To apply for PIP, you must:
- be aged between 16 years and state pension age
- have an illness or disability that means you need help with personal care or getting around
- have had the condition or disability for three months, and expect it to continue for at least nine months (unless you’re terminally ill with less than six months to live).
If you’re over state pension age and are making a new claim, you must apply for Attendance Allowance instead. But if you’re already claiming PIP when you reach state pension age, you can continue receiving PIP as long as there’s no change in your condition.
The benefit isn’t means tested, so it doesn’t matter if you have a job or another source of income.
To qualify in England, Scotland or Wales, you usually must have lived in one of these countries for at least two out of the last three years and be in the country when you claim. There are some exceptions, so visit gov.uk for more details on eligibility.
In Northern Ireland, the process is different – you can find more information about PIP eligibility on NI Direct.
PIP: some key facts
- If you’re currently claiming Disability Living Allowance (DLA) and you’ve reached pension age, you should be invited to make a PIP claim.
- If you have mobility problems and you’re approaching state pension age, it’s worth applying for PIP as soon as possible, as this can include an additional payment for mobility problems, which Attendance Allowance does not. You can no longer apply for PIP after you’ve reached state pension age.

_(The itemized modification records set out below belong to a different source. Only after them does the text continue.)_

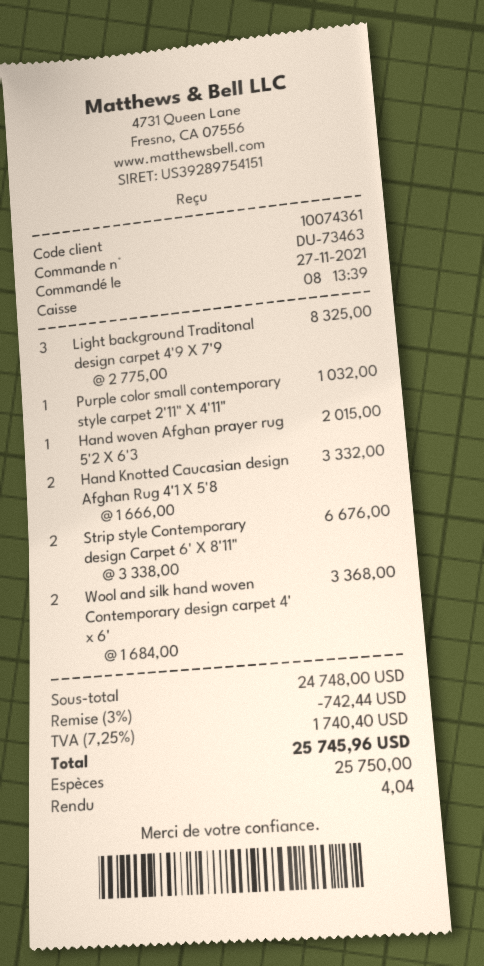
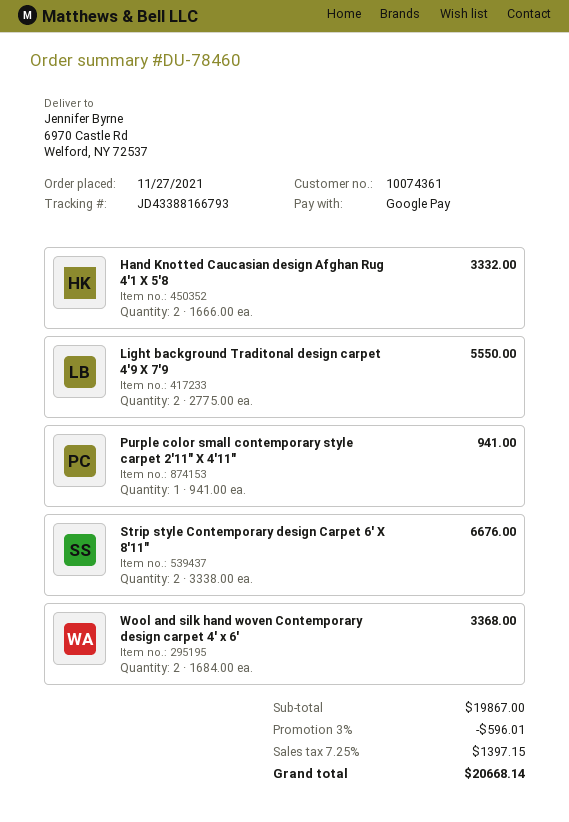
order number: DU-73463 -> DU-78460
payment method: cash -> Google Pay
Light background Traditonal design carpet 4'9 X 7'9: 3 x 2775.00 = 8325.00 -> 2 x 2775.00 = 5550.00
Purple color small contemporary style carpet 2'11" X 4'11": 1 x 1032.00 = 1032.00 -> 1 x 941.00 = 941.00
Hand woven Afghan prayer rug 5'2 X 6'3: 1 x 2015.00 = 2015.00 -> none
subtotal: 24748.00 -> 19867.00
discount: 3% = 742.44 -> 3% = 596.01
tax: 7.25% = 1740.40 -> 7.25% = 1397.15
total: 25745.96 -> 20668.14

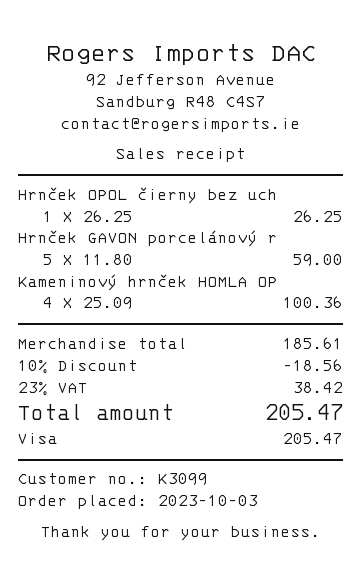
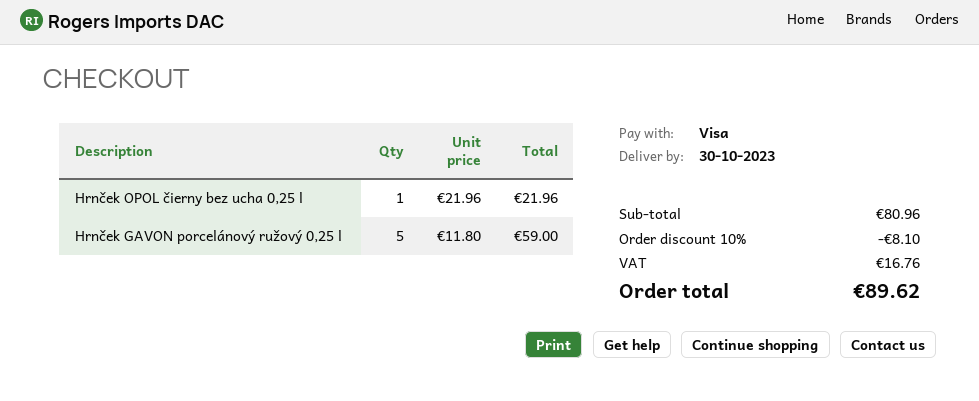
Hrnček OPOL čierny bez uch: 1 x 26.25 = 26.25 -> 1 x 21.96 = 21.96
Kameninový hrnček HOMLA OP: 4 x 25.09 = 100.36 -> none
subtotal: 185.61 -> 80.96
discount: 10% = 18.56 -> 10% = 8.10
tax: 38.42 -> 16.76
total: 205.47 -> 89.62

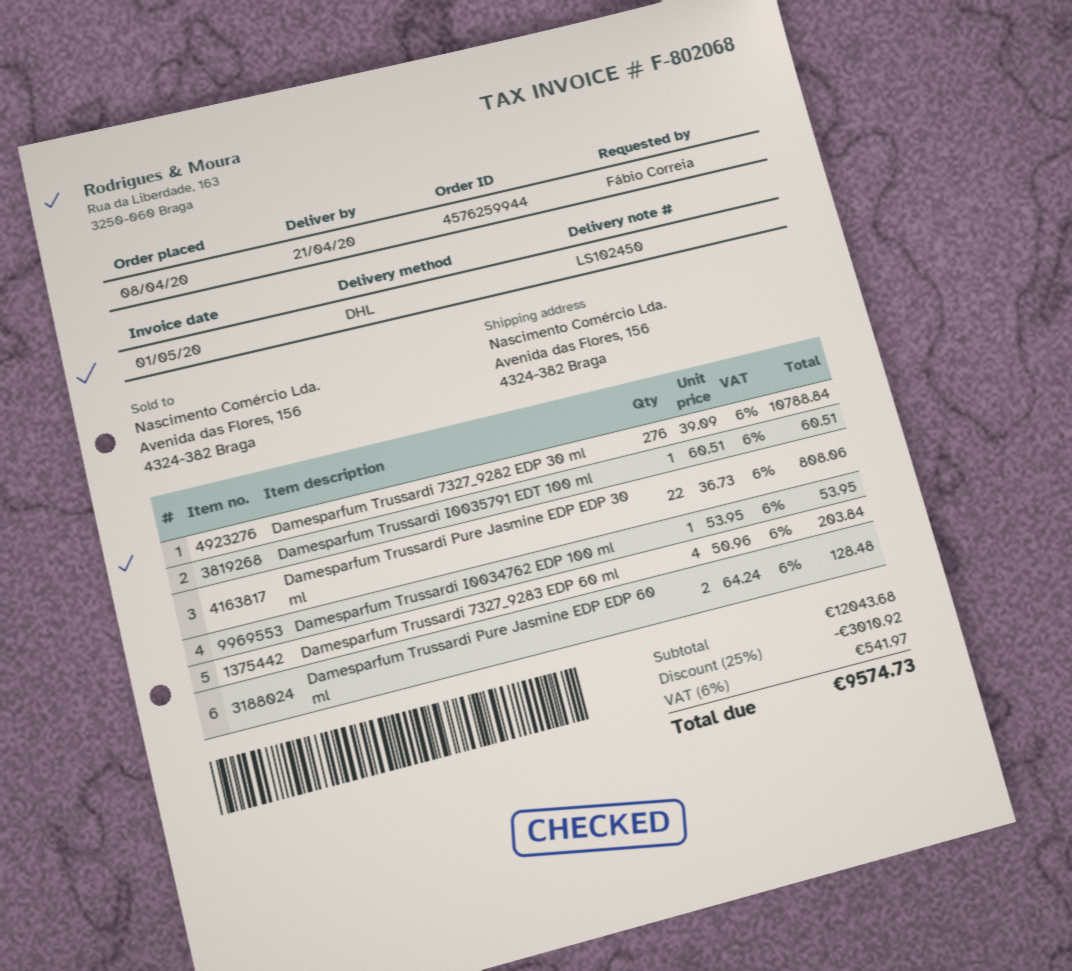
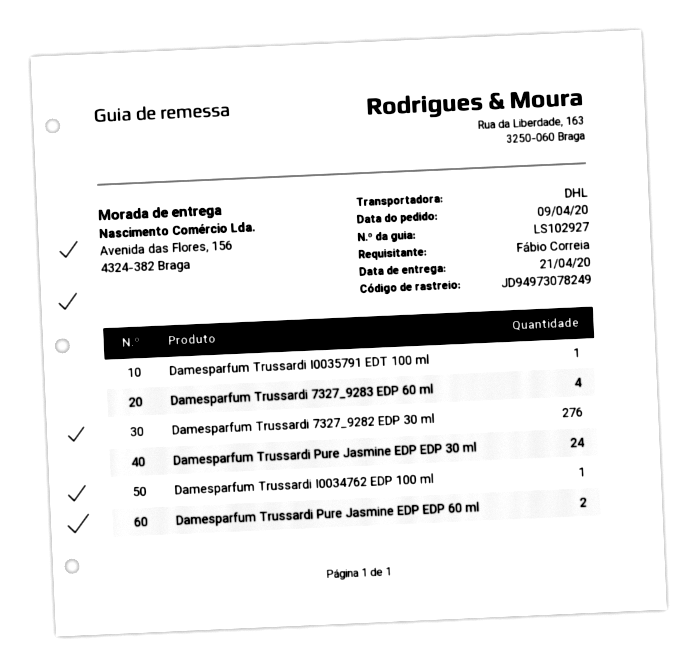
order date: 2020-04-08 -> 2020-04-09
delivery note number: LS102450 -> LS102927
Damesparfum Trussardi Pure Jasmine EDP EDP 30 ml: 22 -> 24

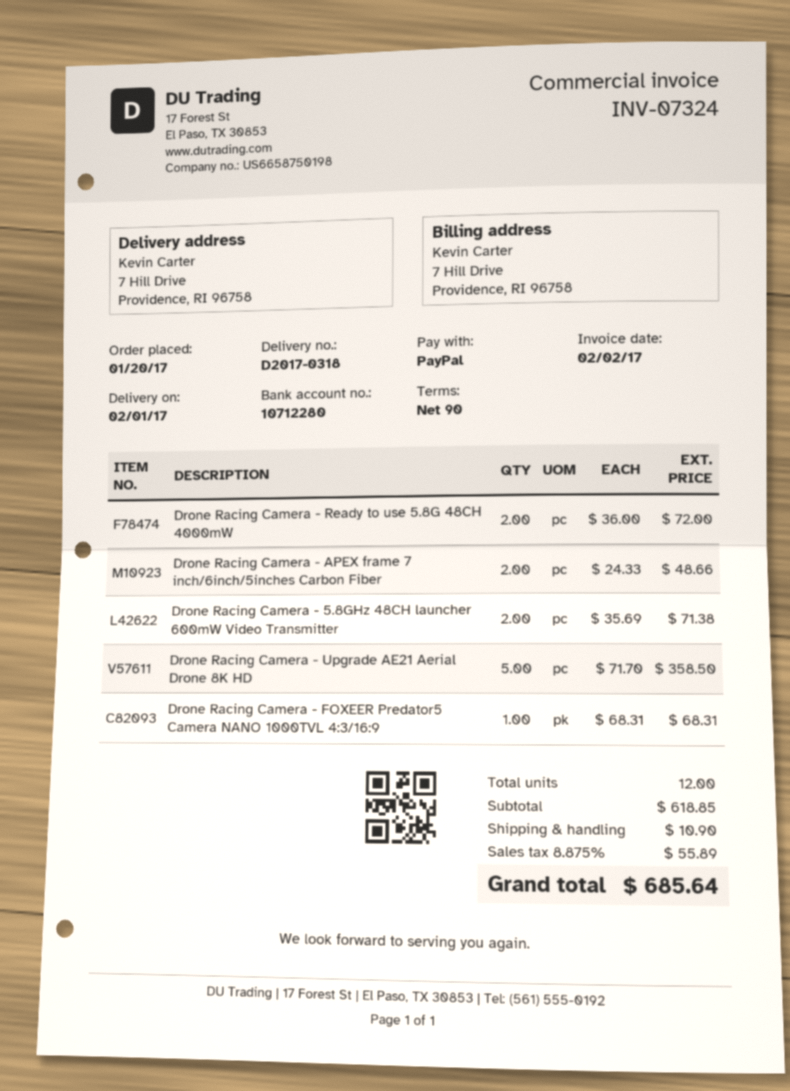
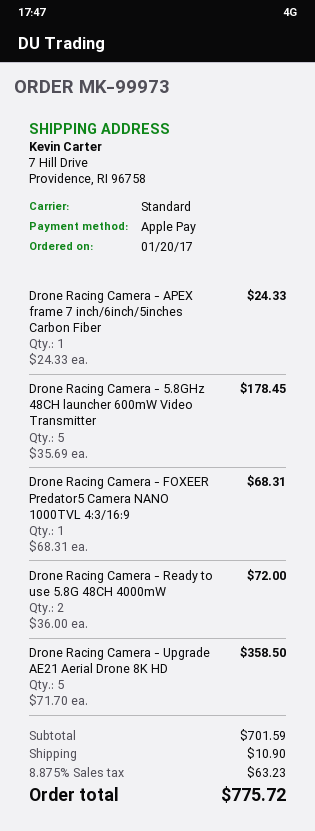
payment method: PayPal -> Apple Pay
Drone Racing Camera - APEX frame 7 inch/6inch/5inches Carbon Fiber: 2 x 24.33 = 48.66 -> 1 x 24.33 = 24.33
Drone Racing Camera - 5.8GHz 48CH launcher 600mW Video Transmitter: 2 x 35.69 = 71.38 -> 5 x 35.69 = 178.45
subtotal: 618.85 -> 701.59
tax: 8.875% = 55.89 -> 8.875% = 63.23
total: 685.64 -> 775.72

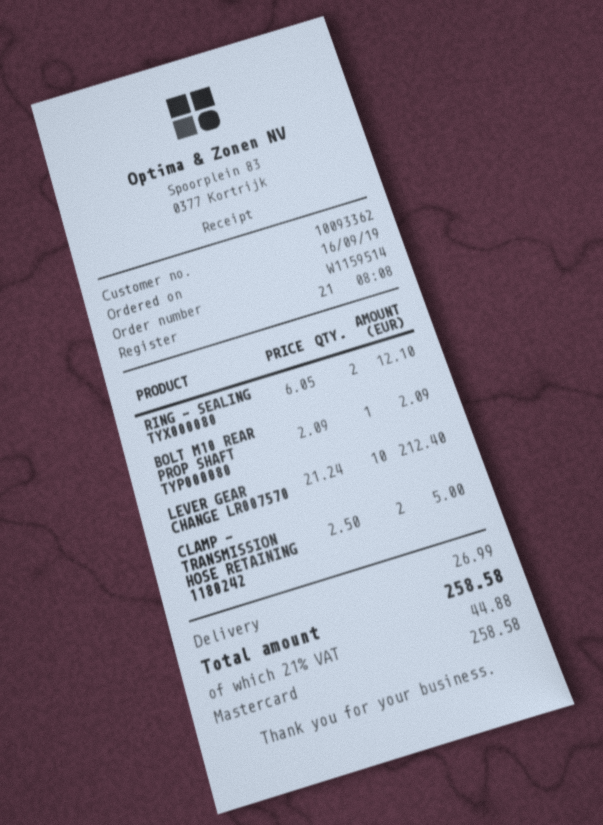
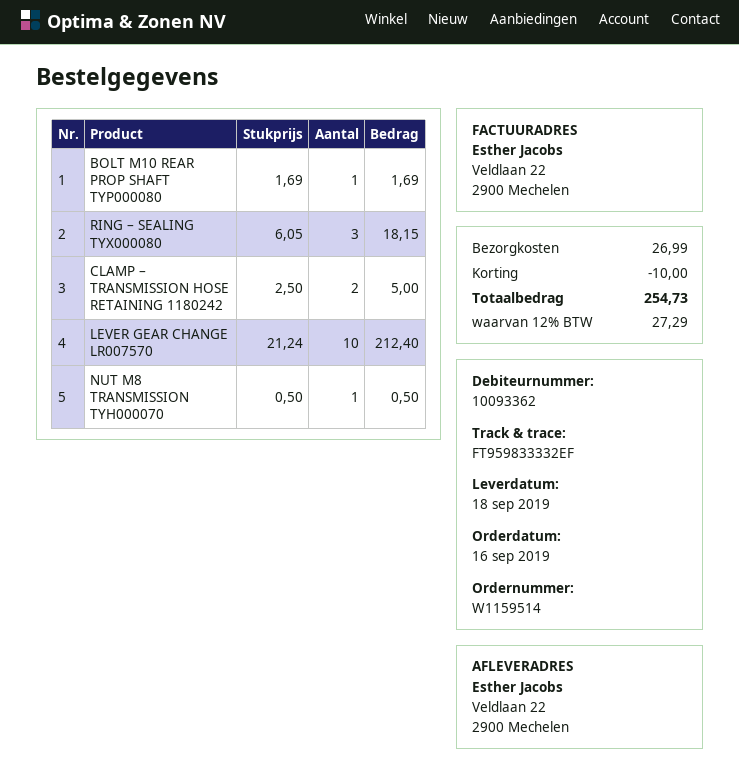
RING – SEALING TYX000080: 2 x 6.05 = 12.10 -> 3 x 6.05 = 18.15
BOLT M10 REAR PROP SHAFT TYP000080: 1 x 2.09 = 2.09 -> 1 x 1.69 = 1.69
NUT M8 TRANSMISSION TYH000070: none -> 1 x 0.50 = 0.50
discount: none -> 10.00
tax: 21% = 44.88 -> 12% = 27.29
total: 258.58 -> 254.73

- If you have a terminal illness and you’ve been told you are not expected to live for more than six months, you’ll get the enhanced daily living component rate (see ‘PIP rates’ section). The rate of mobility component will depend on your needs.
- If you move into a care home and your local authority pays some or all of your care home fees, the daily living component of PIP or the care component of DLA will stop after 28 days.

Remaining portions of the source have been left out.